Supplied information:
=======

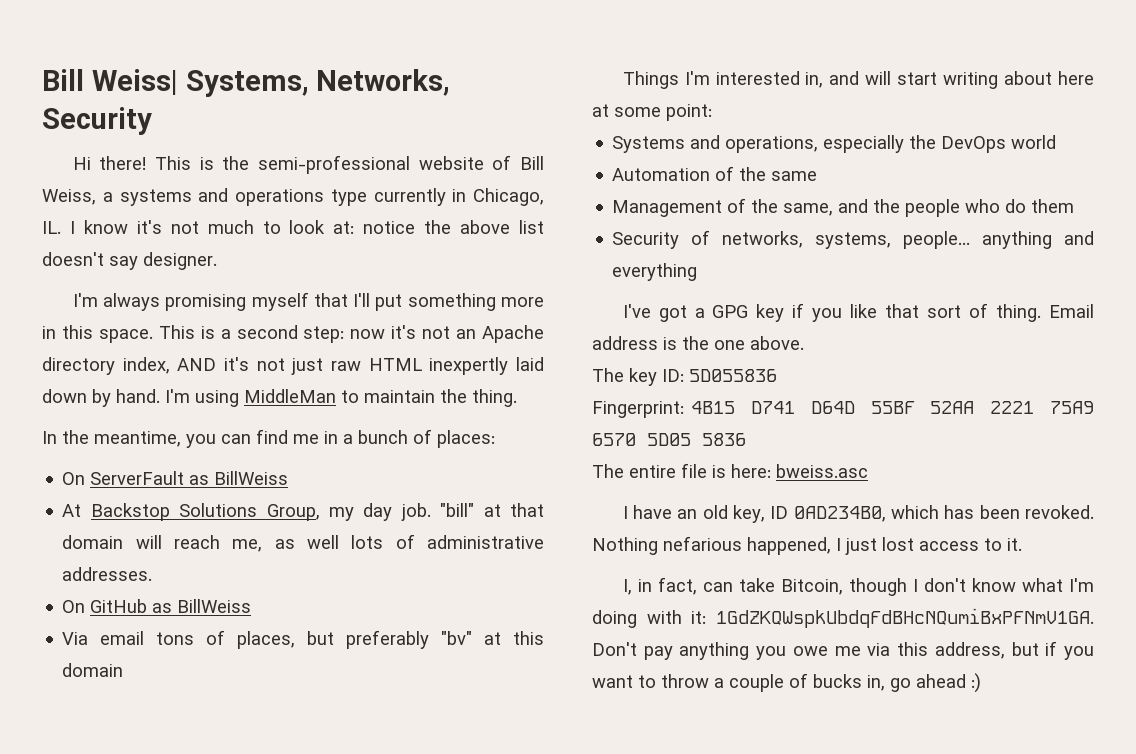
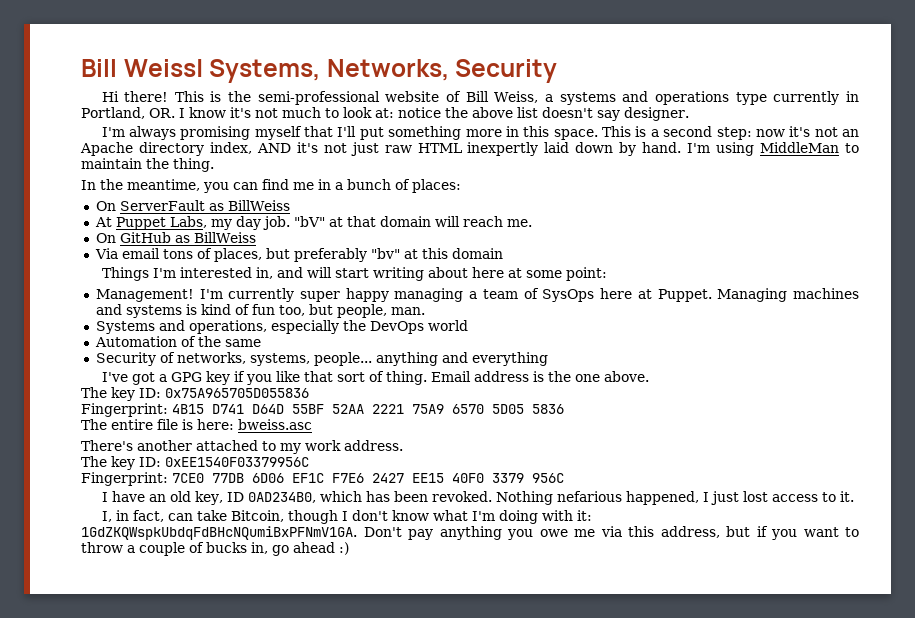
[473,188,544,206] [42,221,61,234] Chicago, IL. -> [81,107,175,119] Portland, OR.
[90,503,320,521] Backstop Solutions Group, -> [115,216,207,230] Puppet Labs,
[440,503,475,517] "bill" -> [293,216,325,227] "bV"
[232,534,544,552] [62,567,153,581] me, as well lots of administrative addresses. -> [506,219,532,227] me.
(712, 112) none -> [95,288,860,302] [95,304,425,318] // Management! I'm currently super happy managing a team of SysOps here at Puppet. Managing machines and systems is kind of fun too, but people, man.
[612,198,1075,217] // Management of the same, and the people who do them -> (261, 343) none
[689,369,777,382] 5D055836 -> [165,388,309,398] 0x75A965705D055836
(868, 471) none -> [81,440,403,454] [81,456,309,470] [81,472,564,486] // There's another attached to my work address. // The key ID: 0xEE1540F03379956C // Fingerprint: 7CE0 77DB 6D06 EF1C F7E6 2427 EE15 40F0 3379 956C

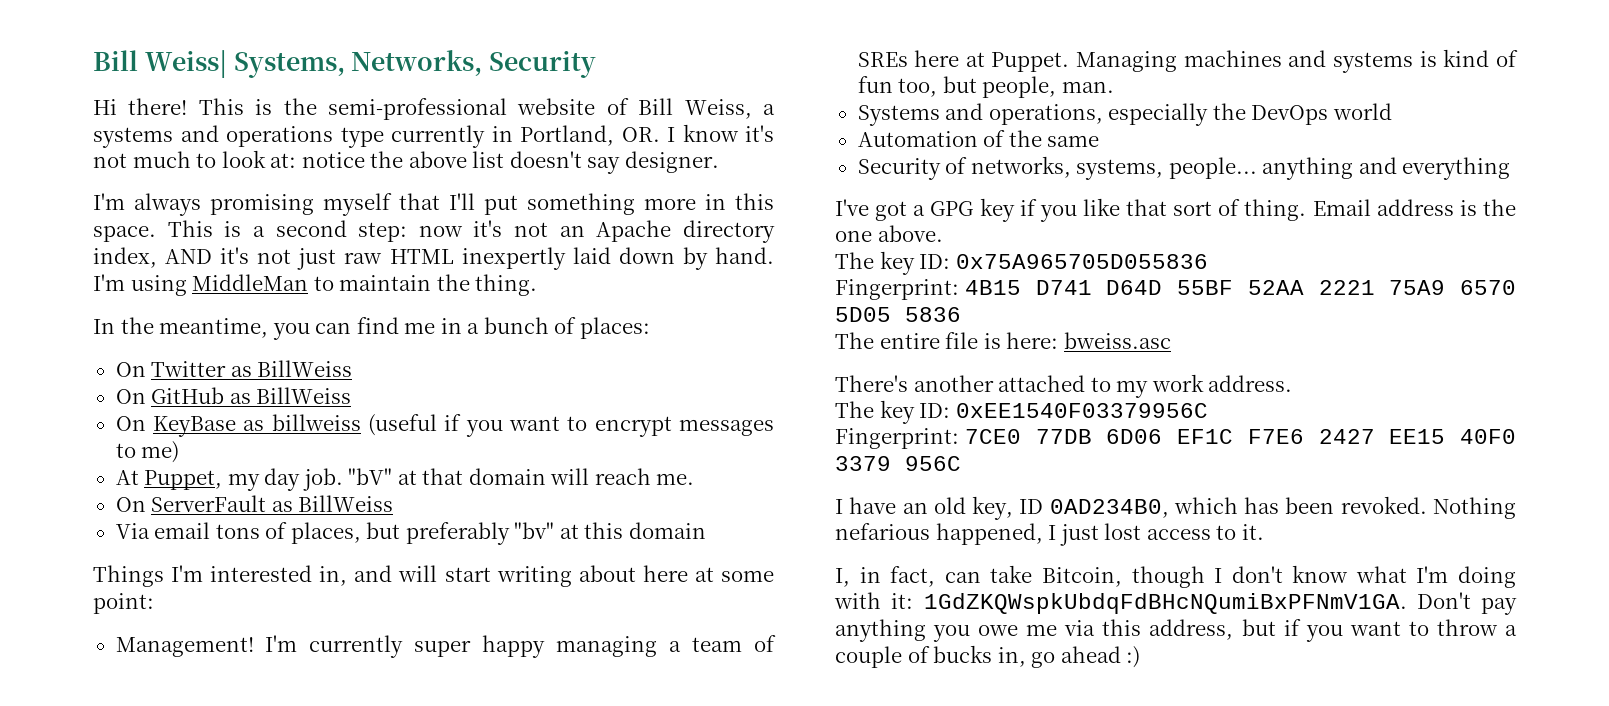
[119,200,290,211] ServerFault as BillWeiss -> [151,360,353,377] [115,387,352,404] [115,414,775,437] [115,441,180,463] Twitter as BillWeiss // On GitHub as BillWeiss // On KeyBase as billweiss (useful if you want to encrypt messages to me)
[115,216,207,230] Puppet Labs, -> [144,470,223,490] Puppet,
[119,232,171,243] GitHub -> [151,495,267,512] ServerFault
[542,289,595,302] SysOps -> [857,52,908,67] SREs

=======

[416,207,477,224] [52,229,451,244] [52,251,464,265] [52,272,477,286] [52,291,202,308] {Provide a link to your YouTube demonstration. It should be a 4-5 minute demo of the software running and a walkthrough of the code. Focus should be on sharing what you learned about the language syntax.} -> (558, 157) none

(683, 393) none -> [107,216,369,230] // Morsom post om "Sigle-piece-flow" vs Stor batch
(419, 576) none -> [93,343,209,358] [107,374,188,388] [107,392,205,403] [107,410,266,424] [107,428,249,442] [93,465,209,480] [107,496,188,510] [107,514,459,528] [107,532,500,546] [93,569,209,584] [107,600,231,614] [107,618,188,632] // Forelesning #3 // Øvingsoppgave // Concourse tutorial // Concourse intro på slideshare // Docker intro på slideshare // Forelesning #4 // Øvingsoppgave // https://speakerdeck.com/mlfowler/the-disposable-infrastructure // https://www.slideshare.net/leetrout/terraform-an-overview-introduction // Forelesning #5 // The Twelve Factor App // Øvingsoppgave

=======

Task goal: Using the material above, report each line where "GitHub" occurs.

Task solution:
[119,200,290,211] ServerFault as BillWeiss -> [151,360,353,377] [115,387,352,404] [115,414,775,437] [115,441,180,463] Twitter as BillWeiss // On GitHub as BillWeiss // On KeyBase as billweiss (useful if you want to encrypt messages to me)
[119,232,171,243] GitHub -> [151,495,267,512] ServerFault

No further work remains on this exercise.